Thursday, October 18, 2012
Spalding Laboratory 106 (Hartley Memorial Seminar Room)
Chemical Engineering Seminar
Squeezing DNA into small spaces
Kevin Dorfman, Associate Professor, Chemical Engineering and Materials Science, University of Minnesota
Nanochannels are emerging as a new technology for obtaining large-scale genomic information where the DNA is stretched and fluorescent genomic information is optically "read" from the linearized DNA. These applications motivated renewed interest in the basic physics of confined polymers, where DNA plays the role of a model polymer. While the scaling laws for strong (Odijk) and weak (de Gennes) confinement were established decades ago, recent experiments have illuminated the complex physics arising between these limiting cases for semi-flexible chains such as DNA. I will present our recent results in this area, which take advantage of a DNA model that accurately reproduces the free solution radius of gyration and diffusivity.
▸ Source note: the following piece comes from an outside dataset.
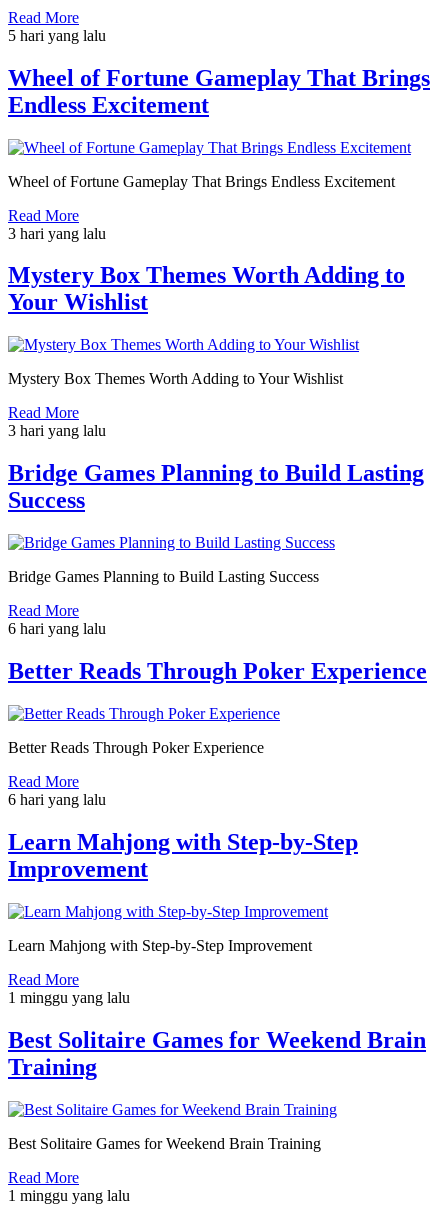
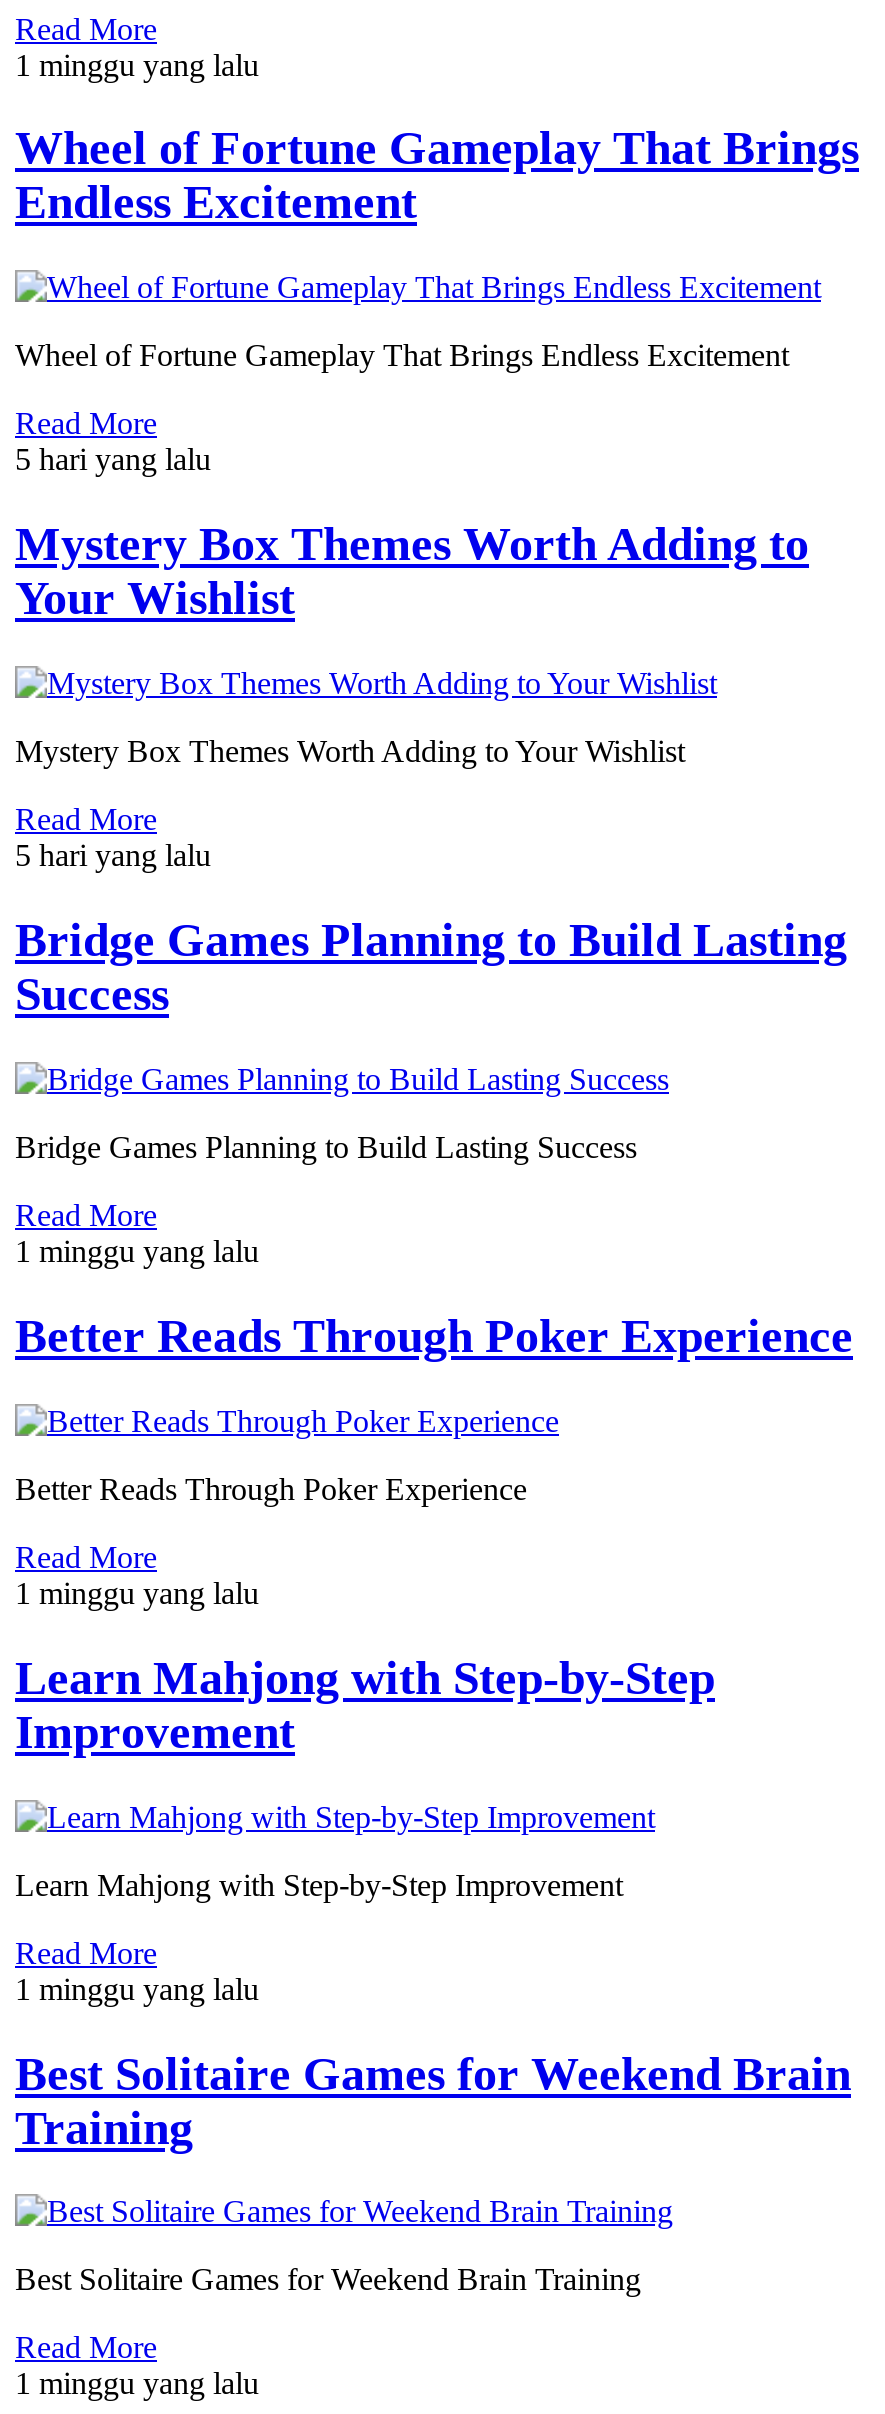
[8,27,106,44] 5 hari yang lalu -> [15,47,259,81] 1 minggu yang lalu
[8,224,106,242] 3 hari yang lalu -> [15,443,211,477] 5 hari yang lalu
[8,422,106,439] 3 hari yang lalu -> [15,839,211,873] 5 hari yang lalu
[8,620,106,637] 6 hari yang lalu -> [15,1234,259,1268] 1 minggu yang lalu
[8,791,106,808] 6 hari yang lalu -> [15,1576,259,1610] 1 minggu yang lalu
Using a combination of Monte Carlo models and hydrodynamics calculations, we are exploring both the statics and dynamics of confined DNA. Our results provide clear evidence for the existence of two transition regimes between the Odijk and de Gennes regimes, thereby resolving the apparent contradiction between these scaling theories and the corresponding experiments by Austin and coworkers. We have also identified surprising dynamic results arising from the interplay between the semi-flexible nature of the chain and the hydrodynamic interactions.